*** Block opens ***

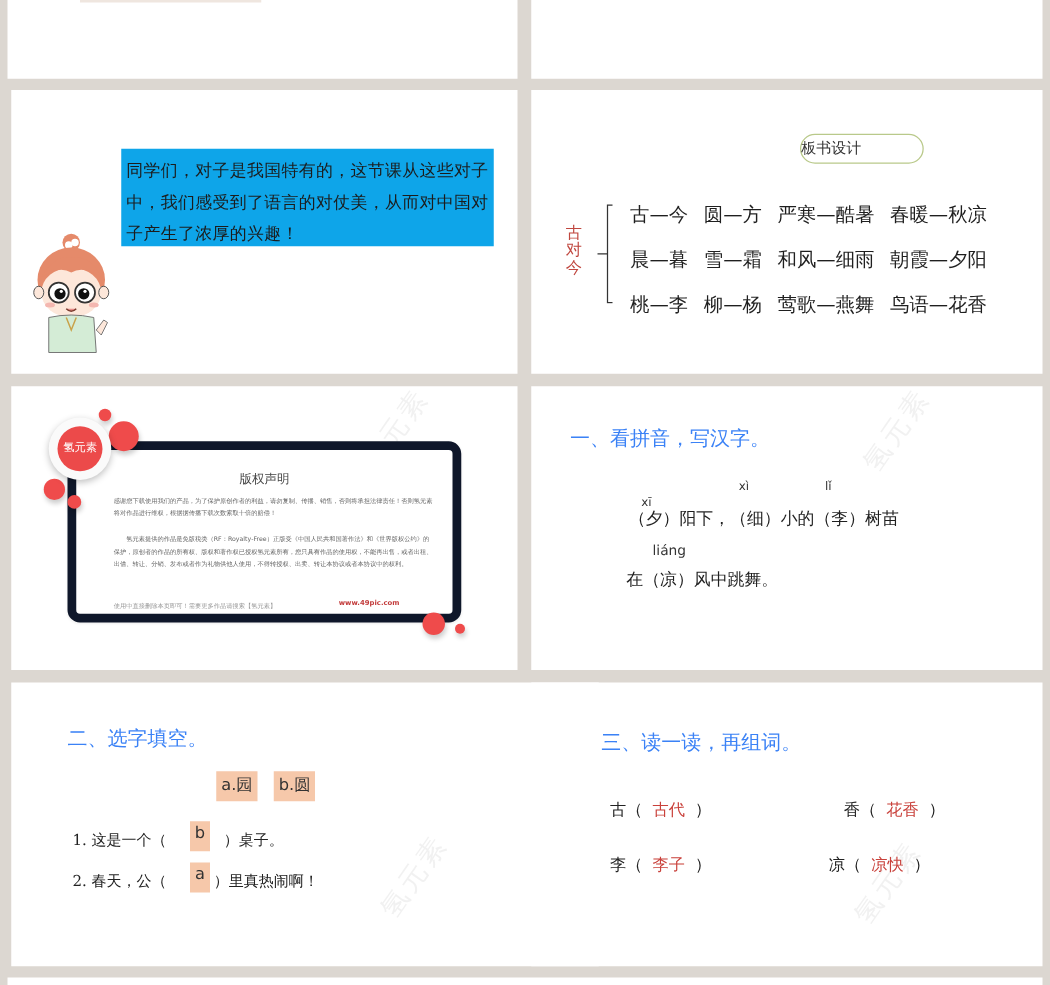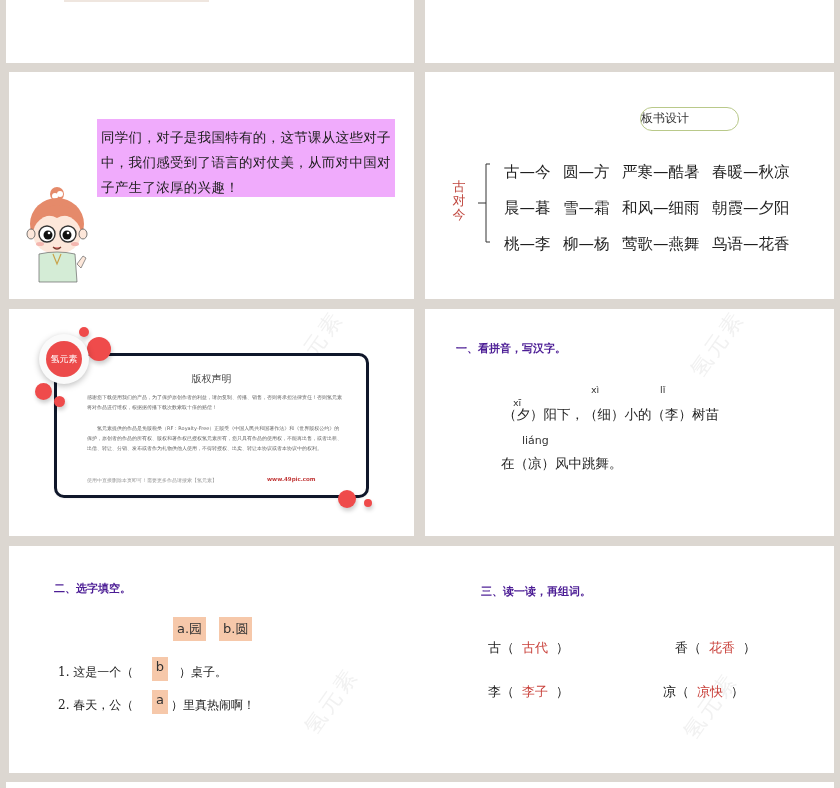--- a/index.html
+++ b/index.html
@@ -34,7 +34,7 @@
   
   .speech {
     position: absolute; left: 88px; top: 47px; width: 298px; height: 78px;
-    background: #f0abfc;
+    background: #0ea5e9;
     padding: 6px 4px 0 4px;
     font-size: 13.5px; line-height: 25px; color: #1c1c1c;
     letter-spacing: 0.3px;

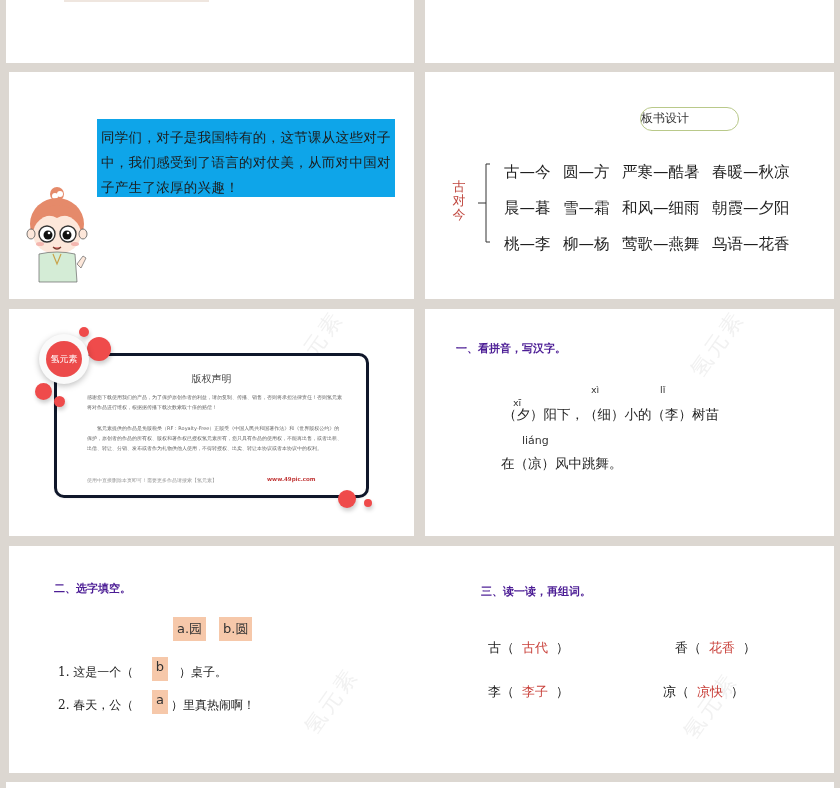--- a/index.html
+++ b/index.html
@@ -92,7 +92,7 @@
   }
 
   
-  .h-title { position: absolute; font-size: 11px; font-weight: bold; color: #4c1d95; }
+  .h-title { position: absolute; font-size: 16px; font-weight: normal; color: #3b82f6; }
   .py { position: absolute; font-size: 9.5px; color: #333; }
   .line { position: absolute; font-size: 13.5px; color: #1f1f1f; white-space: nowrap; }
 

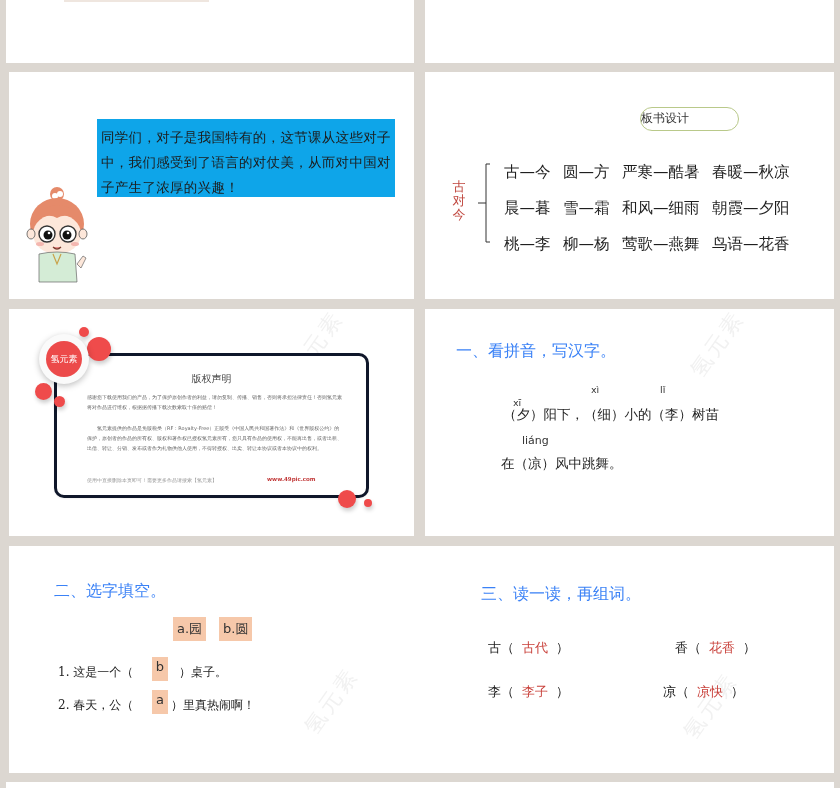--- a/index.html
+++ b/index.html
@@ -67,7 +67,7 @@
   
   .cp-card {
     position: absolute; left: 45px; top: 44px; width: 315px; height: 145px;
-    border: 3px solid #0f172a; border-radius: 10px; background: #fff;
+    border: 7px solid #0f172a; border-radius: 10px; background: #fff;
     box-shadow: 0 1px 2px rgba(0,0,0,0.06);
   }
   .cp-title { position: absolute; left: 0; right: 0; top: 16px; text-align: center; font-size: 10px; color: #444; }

*** Block closes ***
*** Block opens ***

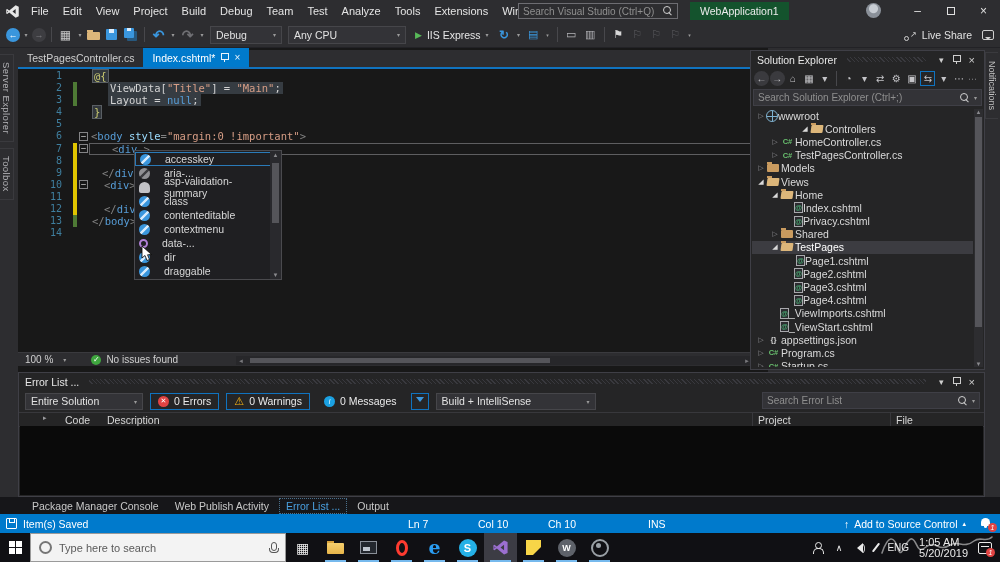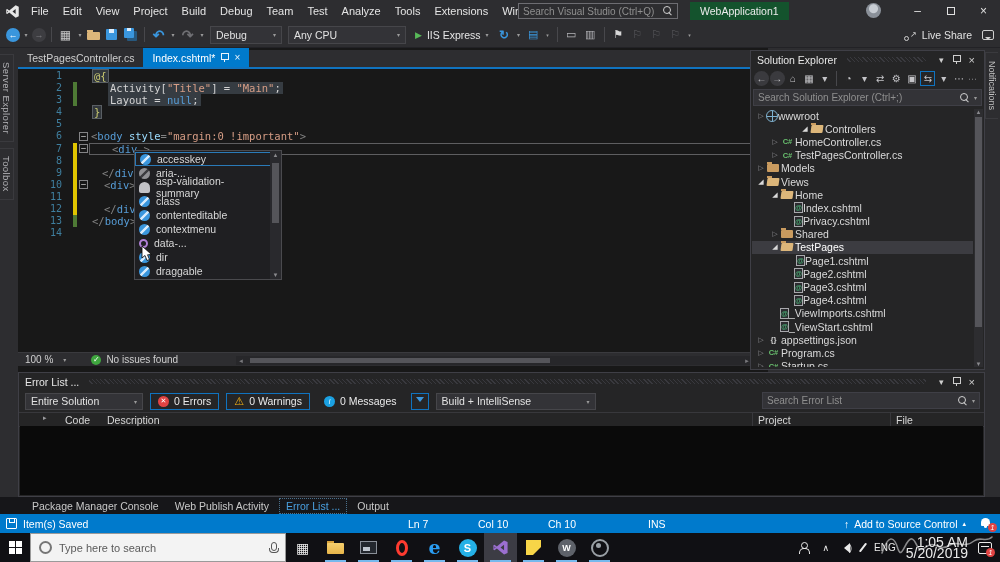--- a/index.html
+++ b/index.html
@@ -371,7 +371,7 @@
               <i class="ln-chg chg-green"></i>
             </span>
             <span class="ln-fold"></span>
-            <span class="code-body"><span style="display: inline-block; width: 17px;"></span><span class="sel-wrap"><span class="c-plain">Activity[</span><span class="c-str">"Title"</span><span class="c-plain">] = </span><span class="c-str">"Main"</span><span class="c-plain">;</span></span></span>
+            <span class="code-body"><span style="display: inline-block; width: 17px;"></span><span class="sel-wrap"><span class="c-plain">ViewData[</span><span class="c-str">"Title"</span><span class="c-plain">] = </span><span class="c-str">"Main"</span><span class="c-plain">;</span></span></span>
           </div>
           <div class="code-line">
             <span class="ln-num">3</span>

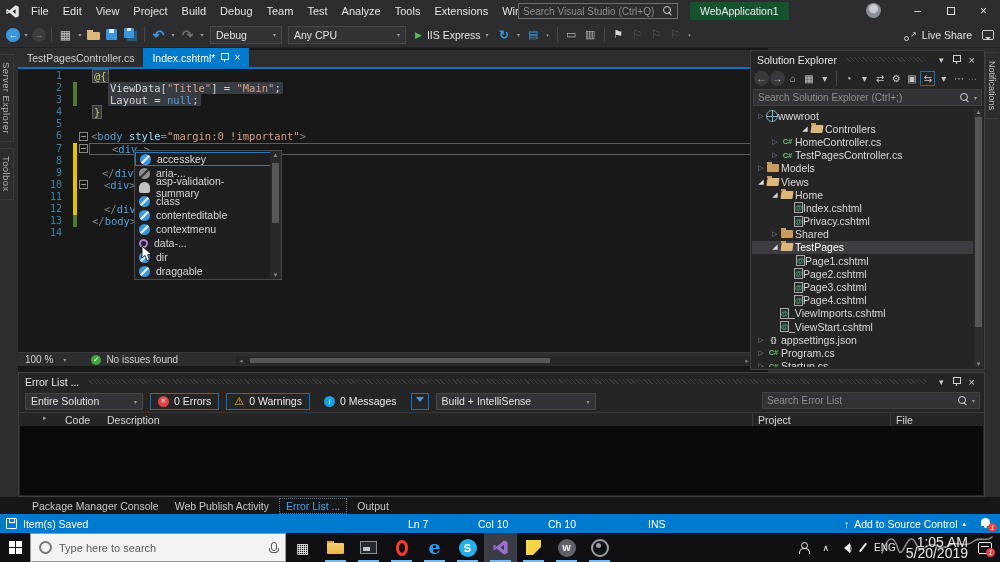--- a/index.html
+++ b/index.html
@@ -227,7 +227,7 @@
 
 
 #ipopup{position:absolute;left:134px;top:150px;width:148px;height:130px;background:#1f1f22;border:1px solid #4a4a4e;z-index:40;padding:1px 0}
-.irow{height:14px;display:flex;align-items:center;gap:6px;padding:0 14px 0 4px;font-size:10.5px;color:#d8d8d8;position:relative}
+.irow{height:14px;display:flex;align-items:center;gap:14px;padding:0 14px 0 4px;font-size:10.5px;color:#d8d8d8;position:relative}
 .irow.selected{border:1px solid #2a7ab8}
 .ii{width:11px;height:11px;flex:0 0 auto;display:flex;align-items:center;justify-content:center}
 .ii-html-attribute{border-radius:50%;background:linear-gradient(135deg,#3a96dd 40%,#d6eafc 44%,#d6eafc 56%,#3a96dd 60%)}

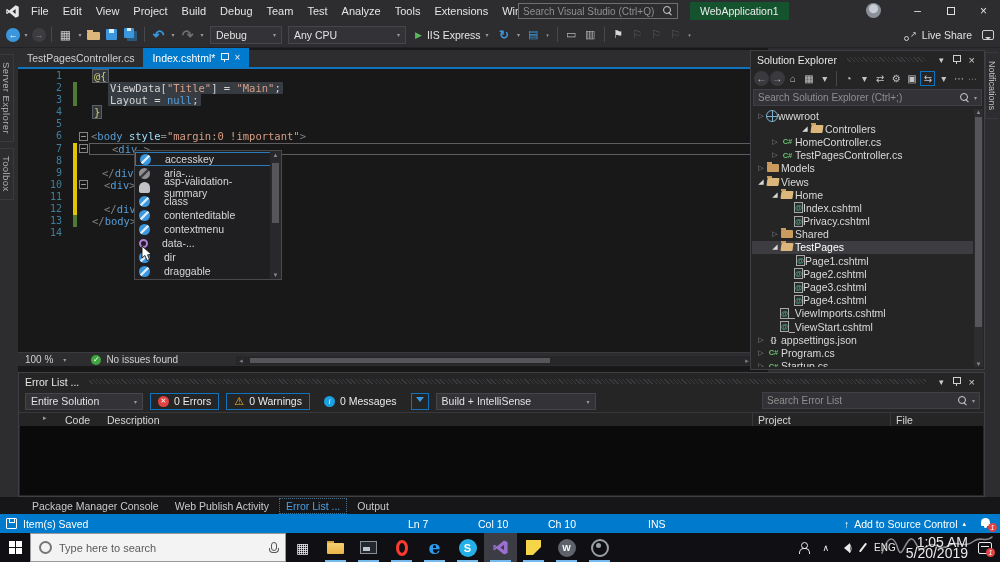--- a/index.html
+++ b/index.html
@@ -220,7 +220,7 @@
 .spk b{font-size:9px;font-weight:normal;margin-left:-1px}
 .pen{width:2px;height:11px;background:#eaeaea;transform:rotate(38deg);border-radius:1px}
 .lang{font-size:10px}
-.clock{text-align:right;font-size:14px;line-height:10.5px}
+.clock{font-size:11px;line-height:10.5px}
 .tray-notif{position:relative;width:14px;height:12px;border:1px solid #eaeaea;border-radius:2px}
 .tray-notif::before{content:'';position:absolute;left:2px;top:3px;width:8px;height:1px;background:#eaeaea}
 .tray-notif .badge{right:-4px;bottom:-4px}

*** Block closes ***

Using the entries above, output exactly the lines between the line holding "box-shadow: 0 1px 2px rgba(0,0,0,0.06);" and the line holding "absolute; left: 0;", end lines included, and nothing more.

     box-shadow: 0 1px 2px rgba(0,0,0,0.06);
   }
   .cp-title { position: absolute; left: 0; right: 0; top: 16px; text-align: center; font-size: 10px; color: #444; }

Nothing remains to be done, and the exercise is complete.